Editor: Farid AitSahlia
Published: 30 Sep 2013
The global financial crisis of 2007-8 illustrated the shortcomings of several modeling approaches in a dramatic fashion. Chief among these shortcomings are the bond-like pricing of tranches of collateralized debt obligations, the inadequate estimation of their default risk correlation, the lack of proper accounts of extreme outcomes on volatility and standard risk measures, and the inefficient hedging of certain derivatives. The current issue of The Journal of Risk presents papers focused on these topics...
Papers in this issue
by Valentin Braun and Andreas Hackethal
by Alfred Hamerle, Thilo Liebig and Hans-Jochen Schropp
by Norman Josephy, Lucia Kimball and Victoria Steblovskaya
by Deepak Jadhav, T. V. Ramanathan and U. V. Naik-Nimbalkar
... The first paper in this issue, "The impact of collateralized debt obligation arbitrage on tranching and financial leverage of structured finance securities" by Alfred Hamerle, Thilo Liebig and Hans-Jochen Schropp, is focused on sensitivity to systemic risk and on arbitrage opportunities when market prices and spreads are not available for structured finance securities. In particular, the authors illustrate how these effects are due to the differences between collateralized debt obligation tranches and corporate bonds in light of the grades provided by rating agencies.
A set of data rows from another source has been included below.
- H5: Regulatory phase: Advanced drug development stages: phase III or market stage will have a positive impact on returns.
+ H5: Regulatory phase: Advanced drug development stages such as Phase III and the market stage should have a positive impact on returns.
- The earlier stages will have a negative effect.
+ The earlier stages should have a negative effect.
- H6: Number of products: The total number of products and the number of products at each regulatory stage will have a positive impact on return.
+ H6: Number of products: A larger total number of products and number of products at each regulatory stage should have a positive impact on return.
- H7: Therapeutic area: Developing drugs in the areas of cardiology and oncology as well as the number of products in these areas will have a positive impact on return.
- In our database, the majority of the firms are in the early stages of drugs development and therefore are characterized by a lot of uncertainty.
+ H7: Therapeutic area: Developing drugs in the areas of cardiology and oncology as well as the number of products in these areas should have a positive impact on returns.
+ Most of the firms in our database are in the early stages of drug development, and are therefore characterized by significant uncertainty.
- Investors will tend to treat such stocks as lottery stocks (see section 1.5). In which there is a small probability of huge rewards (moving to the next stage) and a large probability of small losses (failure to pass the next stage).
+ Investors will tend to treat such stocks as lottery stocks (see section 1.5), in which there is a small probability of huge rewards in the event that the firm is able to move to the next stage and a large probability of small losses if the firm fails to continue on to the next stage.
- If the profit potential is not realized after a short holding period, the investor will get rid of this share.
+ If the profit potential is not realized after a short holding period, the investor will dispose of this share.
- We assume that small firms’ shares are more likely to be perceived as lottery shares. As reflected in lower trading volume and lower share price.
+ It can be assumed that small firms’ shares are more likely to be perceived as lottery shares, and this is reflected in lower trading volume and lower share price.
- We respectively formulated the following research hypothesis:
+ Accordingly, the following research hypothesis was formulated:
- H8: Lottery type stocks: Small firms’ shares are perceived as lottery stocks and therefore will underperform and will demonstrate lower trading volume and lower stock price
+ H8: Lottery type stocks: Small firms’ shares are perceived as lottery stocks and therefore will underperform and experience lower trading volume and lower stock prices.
In the second paper in this issue, "Portfolio risk forecasting" by Andreas Hackethal and Valentin Braun, asymmetry in both dependence and volatility is examined. This feature captures the stronger dependence between assets during market turmoil than is seen when markets are in an ebullient mood, as well as the corresponding increase and decrease, respectively, of volatility. In so doing, the authors show how accounting for asymmetry results in lower portfolio volatility and downside risk.
Given the lack of coherence of the standard value-at-risk measure, expected shortfall (or conditional value-at-risk) has become a popular alternative risk measure. However, expected shortfall is sensitive to the presence of outliers, such as those that occur in highly volatile environments. Deepak Jadhav, T. V. Ramanathan and U. V. Naik-Nimbalkar therefore propose an improvement on expected shortfall in the third paper of this issue: "Modified expected shortfall: a newrobust coherent risk measure". With this new measure financial institutions can avoid unnecessary additional capital that would otherwise be required if they used the expected shortfall risk measure.
The fourth and final paper in this issue, "Alternative hedging in discrete-time incomplete markets" by Norman Josephy, Lucia Kimball and Victoria Steblovskaya, provides a risk-minimization method for hedging contingent claims in incomplete markets, due in particular to infrequent rebalancing. The authors show their method to be competitive relative to standard local risk minimization and the classic Black-Scholes delta hedge.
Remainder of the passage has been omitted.